We show that each of the three basic movement behaviours can increase the speed of invasion in a source-sink landscape above that in a homogeneous landscape with larger overall resource availability. Our results highlight the importance of empirical work on movement behaviour in different landscape types and near the interface between types.
- 6. Mar. 28, Isam Al-Darabsah (MUN)
   
``A Periodic Disease Transmission Model with Asymptomatic Carriage and Latency Periods.
''
In this talk, we propose a periodic disease transmission model with two delays in incubation and asymptomatic carriage periods.
We will identify the basic reproduction ratio R_0 for the model; obtain the global attractivity of the disease-free state when R_0<1 and discuss the disease persistence when R_0>1.
We will also explore the coexistence and uniqueness of endemic state in the system with constants coefficients.

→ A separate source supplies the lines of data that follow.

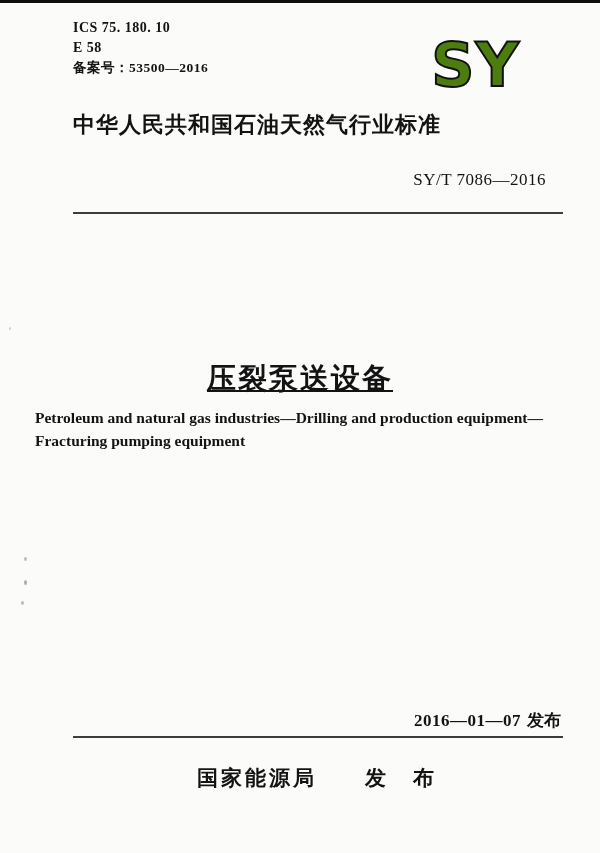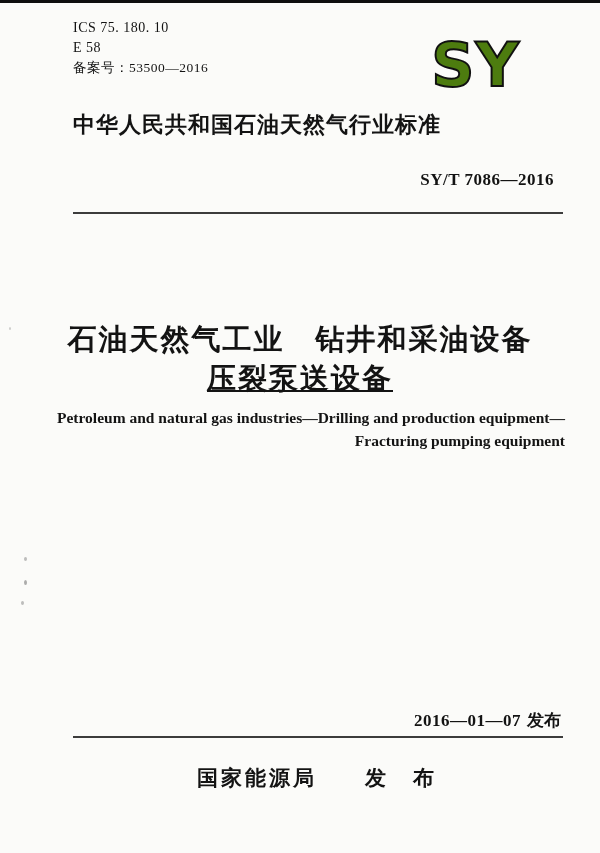--- a/index.html
+++ b/index.html
@@ -18,7 +18,7 @@
   .meta-block{
     position:absolute;left:73px;top:18px;
     font-family:"Liberation Serif","DejaVu Serif",serif;
-    font-weight:normal;
+    font-weight:bold;
   }
   .meta-line{font-size:14px;line-height:20px;letter-spacing:.5px;white-space:nowrap;}
   .meta-line.record{font-size:13.5px;}

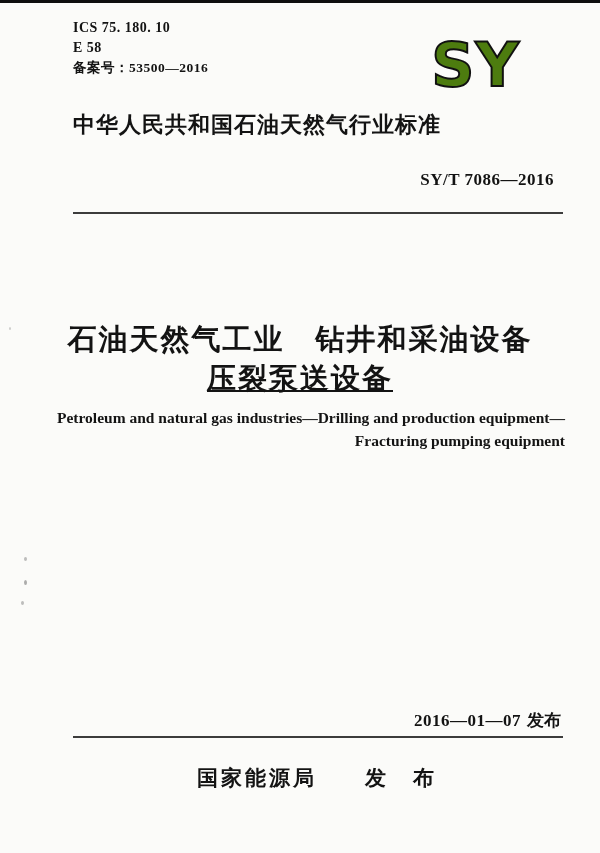--- a/index.html
+++ b/index.html
@@ -36,9 +36,9 @@
     font-size:22px;font-weight:bold;letter-spacing:1px;
   }
   .standard-no{
-    position:absolute;top:170px;right:46px;
+    position:absolute;top:170px;right:54px;
     font-family:"Liberation Serif","DejaVu Serif",serif;
-    font-weight:bold;font-size:17px;letter-spacing:.5px;white-space:nowrap;
+    font-weight:normal;font-size:17px;letter-spacing:.5px;white-space:nowrap;
   }
   .rule{position:absolute;left:73px;width:490px;height:2px;background:#3c3c3c;border:none;margin:0;}
   .rule-top{top:212px;}

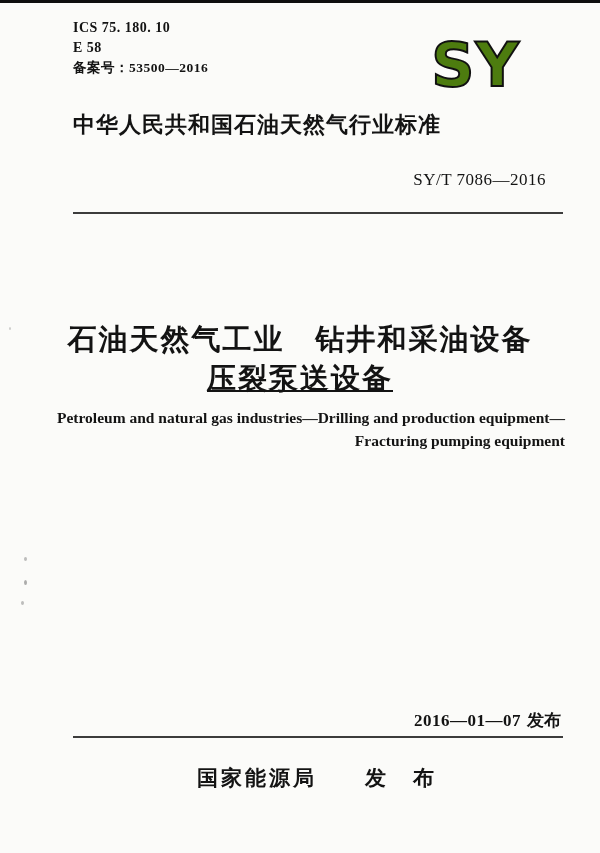--- a/index.html
+++ b/index.html
@@ -96,7 +96,6 @@
 
   <hr class="rule rule-top">
 
-  <h2 class="title-zh title-zh-1">石油天然气工业　钻井和采油设备</h2>
   <h2 class="title-zh title-zh-2">压裂泵送设备</h2>
 
   <p class="title-en">

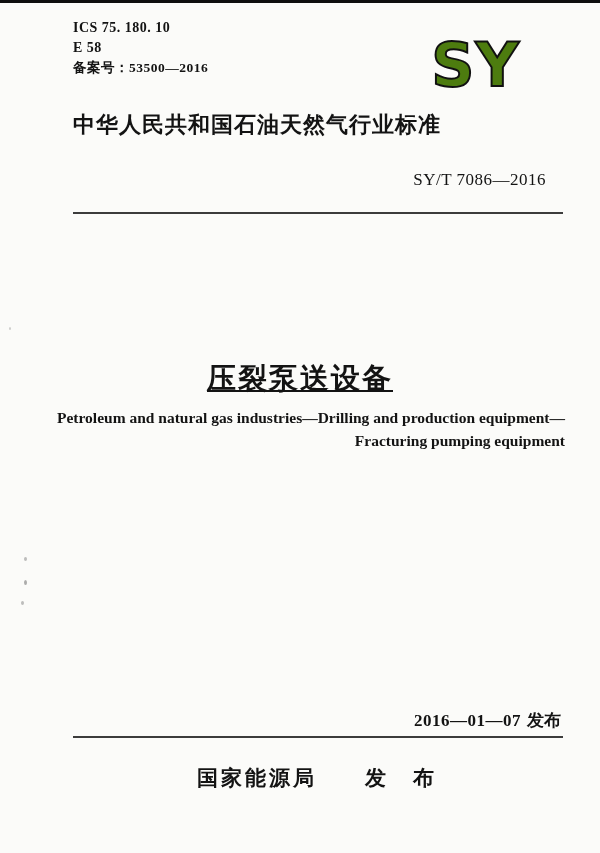--- a/index.html
+++ b/index.html
@@ -52,7 +52,7 @@
   .title-zh-2{top:359px;text-decoration:underline;}
   .title-en{
     position:absolute;top:406px;left:35px;width:530px;margin:0;
-    text-align:right;
+    text-align:left;
     font-family:"Liberation Serif","DejaVu Serif",serif;
     font-weight:bold;font-size:15.5px;line-height:23px;
   }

Numerically, we provide a numerical algorithm to calculate R_0; present a case study regarding the meningococcal meningitis disease transmission and discuss the influence of carriers on R_0. This is a joint work with Dr. Yuan Yuan.
- 7. Apr. 18, (Joint with the Departmental Colloquium) Peiluan Li (Henan University of Science and Technology,China)    
``
Solutions for Impulsive Fractional Differential Equations via Variational Methods
''
In this talk, we investigate the boundary value problems of impulsive fractional order differential equations. After obtaining the existence of at least one solution from the minimization result, we establish the existence results of at least triple solutions by the variational methods and a very recent critical point theorem due to Bonanno and Marano.
In addition we give the existence criteria of infinitely many solutions based onthe variational methods and a critical point theorem. Some examples are provided to demonstrate the application of the main results.